These villas were the homes of traders who came here in the 1700's and 1800's and found their fortunes - Georgetown, the capital of Penang, has always been a
masala of people and business - Indian traders, Armenian Jews, Sultans, Portugese, Dutch, English. Raffles spent much of his time here while trying to establish Singapore and the Chinese had a unique ethnic community here for over 500 hundred years. They all came, made money and proudly built homes, schools and temples.
There is money here now but its not interested in staying here and making elegant places to live in.
This new money just wants to go up, up, up.
Just wandering around grubby Georgetown, you can find relics of the past still standing, unadvertised and unwatched. Catholic graveyards, over grown tombs with traders gravestones dating from 1829 - 'loved and passed away' English on one side, Chinese on the other.
Exploring these unmentioned Georgetown sites is a fascinating way of unearthing the past right in the heart of a modern, bustling town. History is piled up here like a dusty
Nasi Lemak, anyone?
Grubby, tired and apparently, on fire! old junk shop, and it gets added to day by day, the new thrown on top of the old.
Unloved and uncared for, the past is left to rot until it collapses and can be demolished to make way for more white concrete walls that just go up, up, up.
Up, up, up the white walls will go and be filled with boxes for immigrant workers to live in and pay rent on.
These cheap concrete clumps will make money, quickly poured and rented out for a premium with little care and upkeep, they will churn money through them as quickly as possible for the investors, until they rot and corrode as only cheap concrete can. I found myself wondering ''who lives in all these concrete boxes?'' ''Where do they all work on this tiny island?''
Malaysia is a country with a conundrum. The Chinese are a majority in the capital and control a lot of the wealth, while the countryside poor are of varied races but have been united under Islam. After race riots in 1969, Malaysia passed laws to limit the political control of the Chinese.
The thing is, most Chinese would rather be a second
class citizen in economically free Malaysia, than go back to communist China.

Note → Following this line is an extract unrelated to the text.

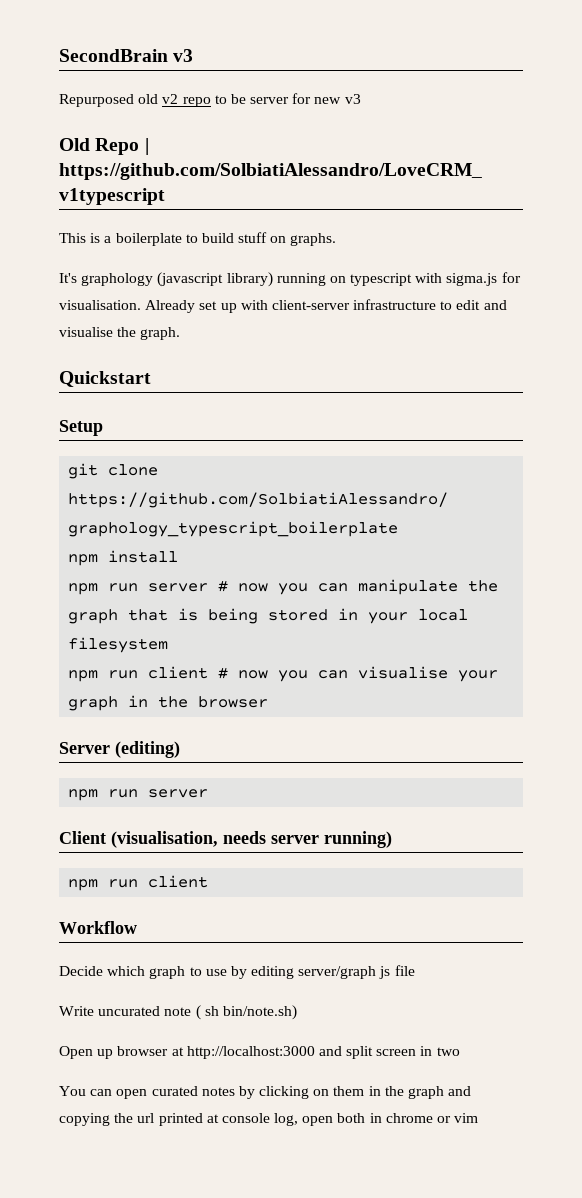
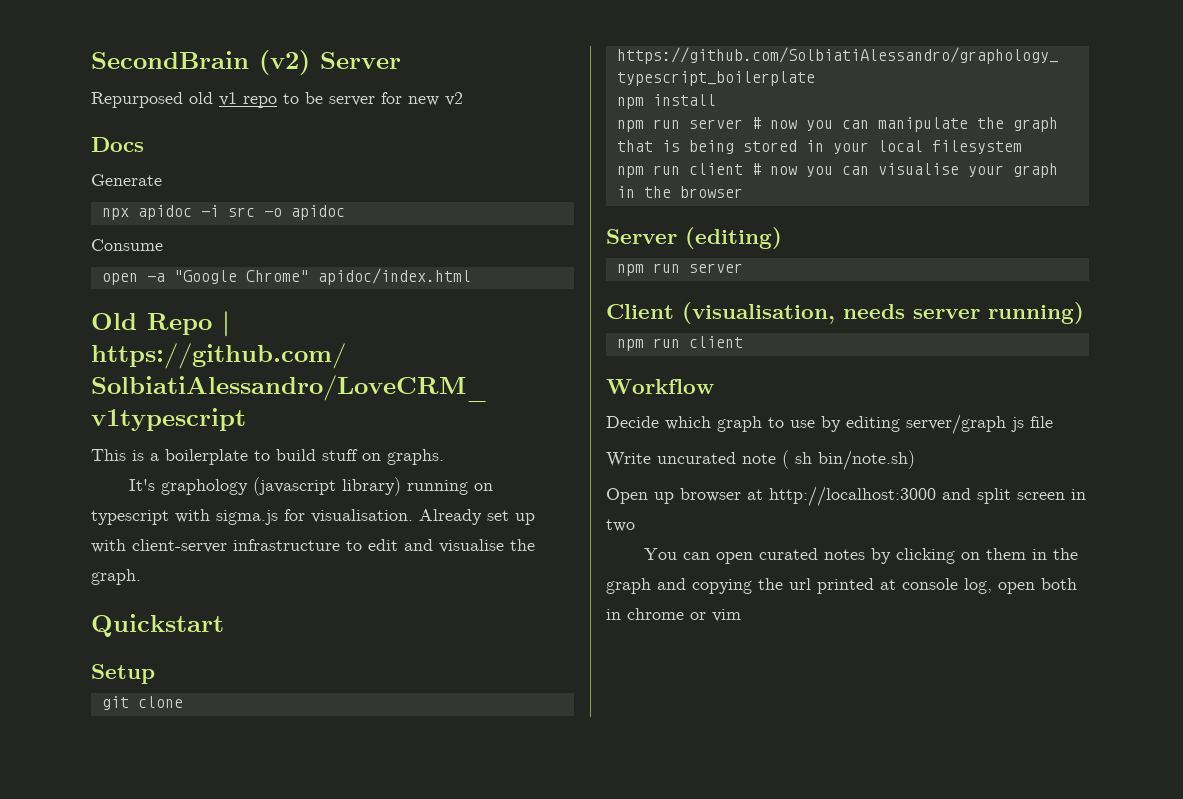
[173,49,194,62] v3 -> [259,50,401,75] (v2) Server
[162,94,179,104] v2 -> [219,92,237,106] v1
[344,94,361,104] v3 -> [445,92,463,106] [91,137,144,152] [91,174,162,186] [101,205,345,220] [91,239,163,251] [101,268,471,285] v2 // Docs // Generate // npx apidoc -i src -o apidoc // Consume // open -a "Google Chrome" apidoc/index.html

Its estimated that in Communist China, up to 15% of its economy gets lost to corruption. Google tells me that China's GDP was $4.33 Trillion US dollars in 2008, so thats 15 percent of 4 trillion, thats err, how many zeros...err... divide by ....err... a hell of a lot!
As China's economy is so reliant on globalization, for every dollar spent in Wall-mart, I would guess something like 5 cents goes towards fuelling the black market. I don't know. You do the maths.
And where does the hot money go? Not into Chinese savings accounts, for sure.
A lot of it will get wasted and blown in the dens and whorehouses of Shanghai, no doubt. But some of those billions and billions of kickbacks and backhanders get sent abroad to families and friends who can invest in safe places... such as Malaysia. And what a good, quick investment it is to pour concrete and charge rent.
So up, up, up the cheap concrete rises.
The Victorian villas were built the best they could have been, with craftsmen's flourishes and dovetailled joints, baked bricks and mortar.
They are beautiful as they are, beaten and dejected, but they serve no purpose today.
They are powerless against the waves of cheap concrete that makes money, invests money and creates work for more people. People who can pour concrete, live in concrete and pay their rent on the concrete they live in.
These elegant sleeping villas have stood for 200 years and with some care, they will stand for 200 more.
I doubt their neighbouring concrete housing projects will be standing in 20.
(figures quoted from Will Huttons book 'The writing on the wall- China' and 'minding the gap' The Wall St Journal)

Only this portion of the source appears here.